By Michael Lipin
WASHINGTON – An international organization representing Baha’is says it is extremely concerned about Iran’s ongoing detention of up to 100 Baha’is at risk of contracting the coronavirus in Iranian prisons.
In a VOA Persian interview on Monday, the Baha’i International Community’s chief representative to the U.N. in New York, Bani Dugal, said an estimated 50 to 100 Iranian Baha’is remain in Iran’s crowded and unhygienic prison compounds. Rights activists began reporting coronavirus outbreaks in such prisons in early March, before authorities began a policy of temporarily releasing tens of thousands of detainees in an apparent bid to prevent the outbreaks from spreading further in the prison population.
Dugal said Baha’is in Iran informed her organization that Iranian authorities released “about 20” members of the faith as part of the prison furlough policy in recent weeks. She said it was not clear why Iran chose to release those individuals and keep the other 50 to 100 Baha’is in jails.
“Because of the general prison conditions in Iran, we are extremely concerned about the remaining prisoners,” Dugal said. “We don’t know whether any of them have contracted the virus, because those details are hard to ascertain. But I’m sure they are vulnerable.”
Dugal also reiterated her organization’s long-held view that all Baha’is detained in Iran have been wrongfully imprisoned.
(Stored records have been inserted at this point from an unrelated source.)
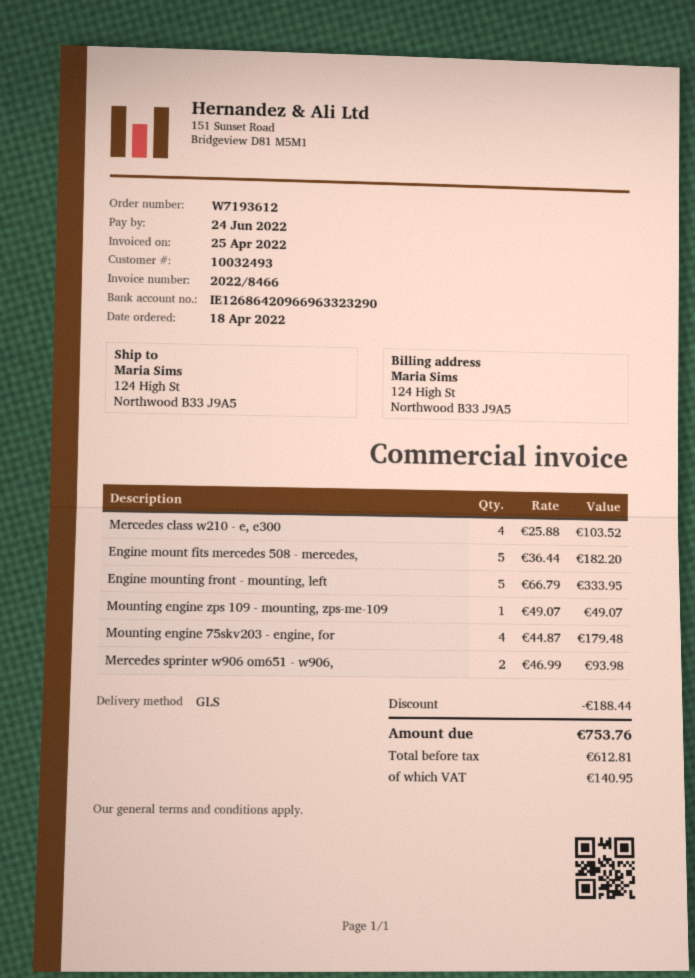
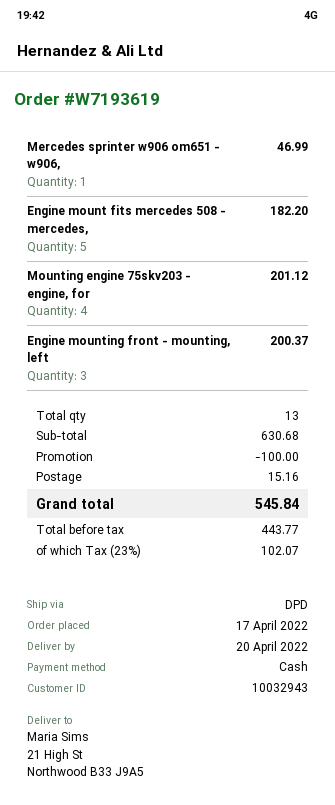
order number: W7193612 -> W7193619
order date: 2022-04-18 -> 2022-04-17
customer number: 10032493 -> 10032943
shipping method: GLS -> DPD
ship to: 124 High St, Northwood B33 J9A5 -> 21 High St, Northwood B33 J9A5
Mercedes class w210 - e, e300: 4 for 103.52 -> none
Engine mounting front - mounting, left: 5 for 333.95 -> 3 for 200.37
Mounting engine zps 109 - mounting, zps-me-109: 1 for 49.07 -> none
Mounting engine 75skv203 - engine, for: 4 for 179.48 -> 4 for 201.12
Mercedes sprinter w906 om651 - w906,: 2 for 93.98 -> 1 for 46.99
discount: 188.44 -> 100.00
shipping: none -> 15.16
net: 612.81 -> 443.77
tax: 140.95 -> 102.07
total: 753.76 -> 545.84

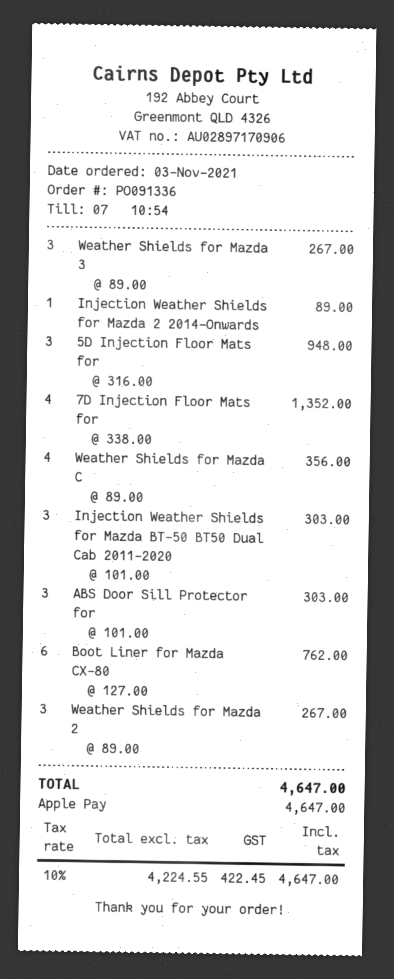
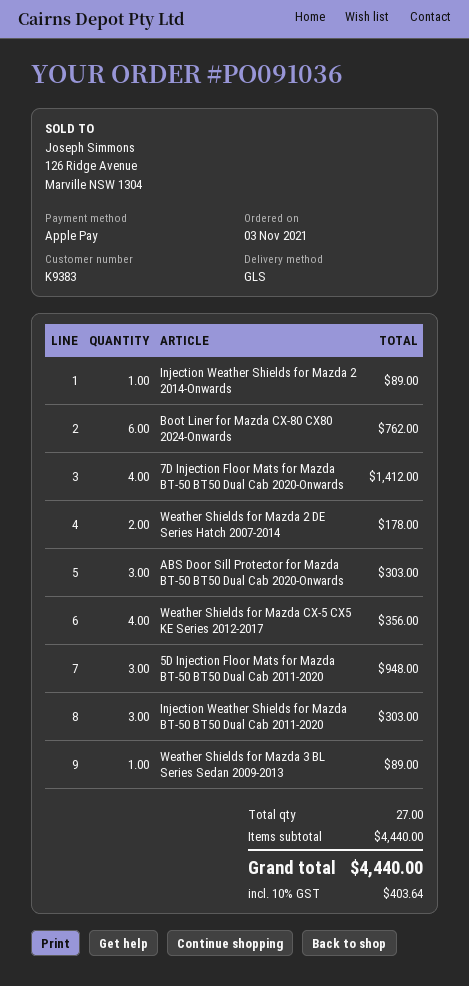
order number: PO091336 -> PO091036
Weather Shields for Mazda 3: 3 for 267.00 -> 1 for 89.00
7D Injection Floor Mats for: 4 for 1352.00 -> 4 for 1412.00
Weather Shields for Mazda 2: 3 for 267.00 -> 2 for 178.00
tax: 10% = 422.45 -> 10% = 403.64
total: 4647.00 -> 4440.00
Iran’s Shiite Islamist rulers consider the nation’s estimated 300,000 Baha’is to be heretics with no religion. Rights groups say Iranian authorities routinely arrest minority Baha’is for expressing or practicing their beliefs and charge them with national security-related offenses without disclosing evidence.
Dugal said leading Baha’i International Community members have been asking U.N. officials including Geneva-based U.N. High Commissioner for Human Rights Michelle Bachelet to appeal to Iran to release all prisoners of conscience, especially Baha’is.
“Iranian Baha’is tend to be more vulnerable (to disease outbreaks) because their human rights already are violated in so many regards. So, they are doubly discriminated against, at times like this,” she said.
A member of a U.S. government body that monitors global religious freedom told VOA Persian that his organization also has been in “constant communication” with U.N. officials to make them aware of discrimination against Baha’is in Iran.
Johnnie Moore, a commissioner for the bipartisan U.S. Commission on International Religious Freedom (USCIRF), said ongoing abuses of Baha’i rights will make it harder for Iran’s leaders to persuade the international community to ease economic pressure on the Islamic republic.
“When they continue this absolutely inexcusable behavior and ask the world to treat them like a normal country, they are sending a mixed message and will find it is not acceptable,” Moore said.
“As they appeal for an emergency IMF loan and sanctions relief, the Iranians could send an incredibly powerful signal that they are trustworthy by releasing all the Baha’i prisoners in their country,” he added.
Moore pointed out that the architect who designed the Iranian capital, Tehran’s iconic Azadi (Freedom) Tower in 1966 is Hossein Amanat, an Iranian Baha’i who fled the country during its 1979 Islamic Revolution and settled in Canada.
Iranian authorities have been projecting messages of solidarity with other nations suffering from the coronavirus pandemic onto Azadi Tower in recent weeks.
“We need to stand in global solidarity, and I’m glad that the Iranians are doing that,” Moore said. “The irony is, that gigantic tower was designed and built by a Baha’i, and the Iranians betray their inconsistencies even in something like this. I appeal to the reasonableness of anyone that has influence to try to get these innocent people free.”
USCIRF uses its religious freedom findings to make policy recommendations to the U.S. president, State Department and Congress.